• **BRIEF**
An exact copy of all the data is required, with pictures left out.

(GIVEN DATA)

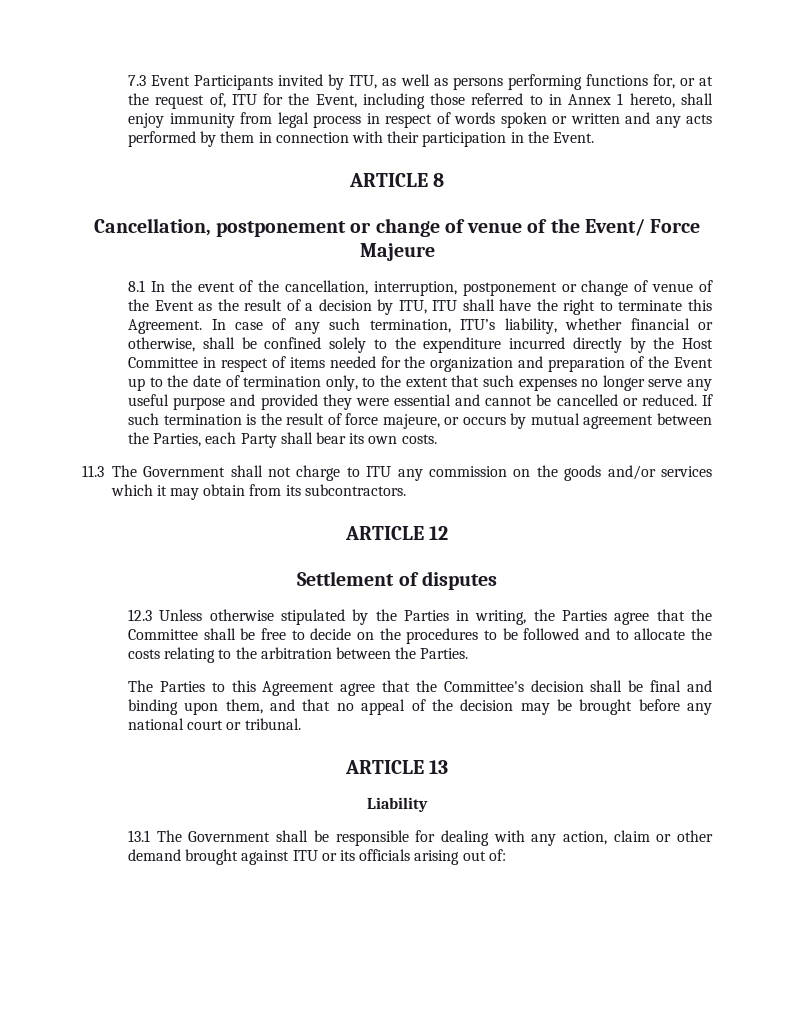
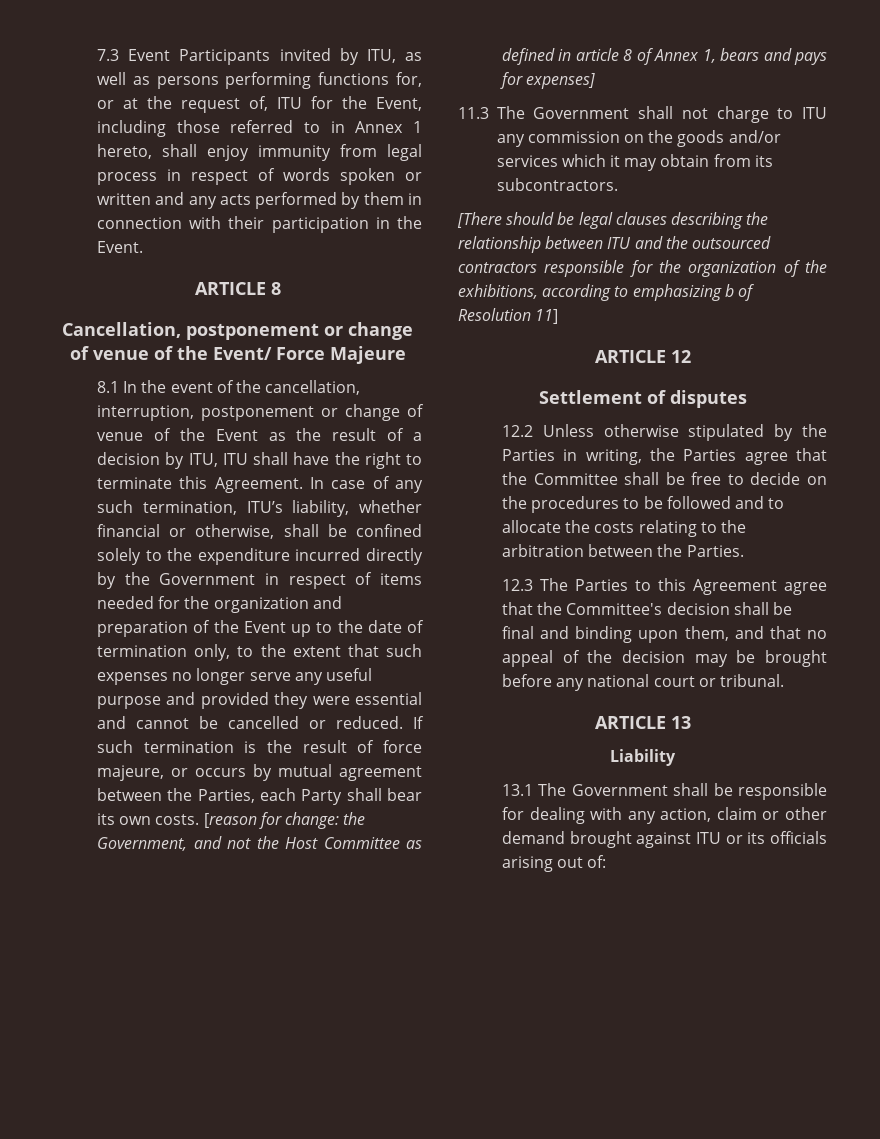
- In case of any such termination, ITU’s liability, whether financial or otherwise, shall be confined solely to the expenditure incurred directly by the Host Committee in respect of items needed for the organization and preparation of the Event up to the date of termination only, to the extent that such expenses no longer serve any useful purpose and provided they were essential and cannot be cancelled or reduced.
+ In case of any such termination, ITU’s liability, whether financial or otherwise, shall be confined solely to the expenditure incurred directly by the Government in respect of items needed for the organization and preparation of the Event up to the date of termination only, to the extent that such expenses no longer serve any useful purpose and provided they were essential and cannot be cancelled or reduced.
+ [reason for change: the Government, and not the Host Committee as defined in article 8 of Annex 1, bears and pays for expenses]
+ [There should be legal clauses describing the relationship between ITU and the outsourced contractors responsible for the organization of the exhibitions, according to emphasizing b of Resolution 11]
- 12.3 Unless otherwise stipulated by the Parties in writing, the Parties agree that the Committee shall be free to decide on the procedures to be followed and to allocate the costs relating to the arbitration between the Parties.
+ 12.2 Unless otherwise stipulated by the Parties in writing, the Parties agree that the Committee shall be free to decide on the procedures to be followed and to allocate the costs relating to the arbitration between the Parties.
- The Parties to this Agreement agree that the Committee's decision shall be final and binding upon them, and that no appeal of the decision may be brought before any national court or tribunal.
+ 12.3 The Parties to this Agreement agree that the Committee's decision shall be final and binding upon them, and that no appeal of the decision may be brought before any national court or tribunal.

(End GIVEN DATA)

• **SOLUTION TO THE EXERCISE**
- In case of any such termination, ITU’s liability, whether financial or otherwise, shall be confined solely to the expenditure incurred directly by the Host Committee in respect of items needed for the organization and preparation of the Event up to the date of termination only, to the extent that such expenses no longer serve any useful purpose and provided they were essential and cannot be cancelled or reduced.
+ In case of any such termination, ITU’s liability, whether financial or otherwise, shall be confined solely to the expenditure incurred directly by the Government in respect of items needed for the organization and preparation of the Event up to the date of termination only, to the extent that such expenses no longer serve any useful purpose and provided they were essential and cannot be cancelled or reduced.
+ [reason for change: the Government, and not the Host Committee as defined in article 8 of Annex 1, bears and pays for expenses]
+ [There should be legal clauses describing the relationship between ITU and the outsourced contractors responsible for the organization of the exhibitions, according to emphasizing b of Resolution 11]
- 12.3 Unless otherwise stipulated by the Parties in writing, the Parties agree that the Committee shall be free to decide on the procedures to be followed and to allocate the costs relating to the arbitration between the Parties.
+ 12.2 Unless otherwise stipulated by the Parties in writing, the Parties agree that the Committee shall be free to decide on the procedures to be followed and to allocate the costs relating to the arbitration between the Parties.
- The Parties to this Agreement agree that the Committee's decision shall be final and binding upon them, and that no appeal of the decision may be brought before any national court or tribunal.
+ 12.3 The Parties to this Agreement agree that the Committee's decision shall be final and binding upon them, and that no appeal of the decision may be brought before any national court or tribunal.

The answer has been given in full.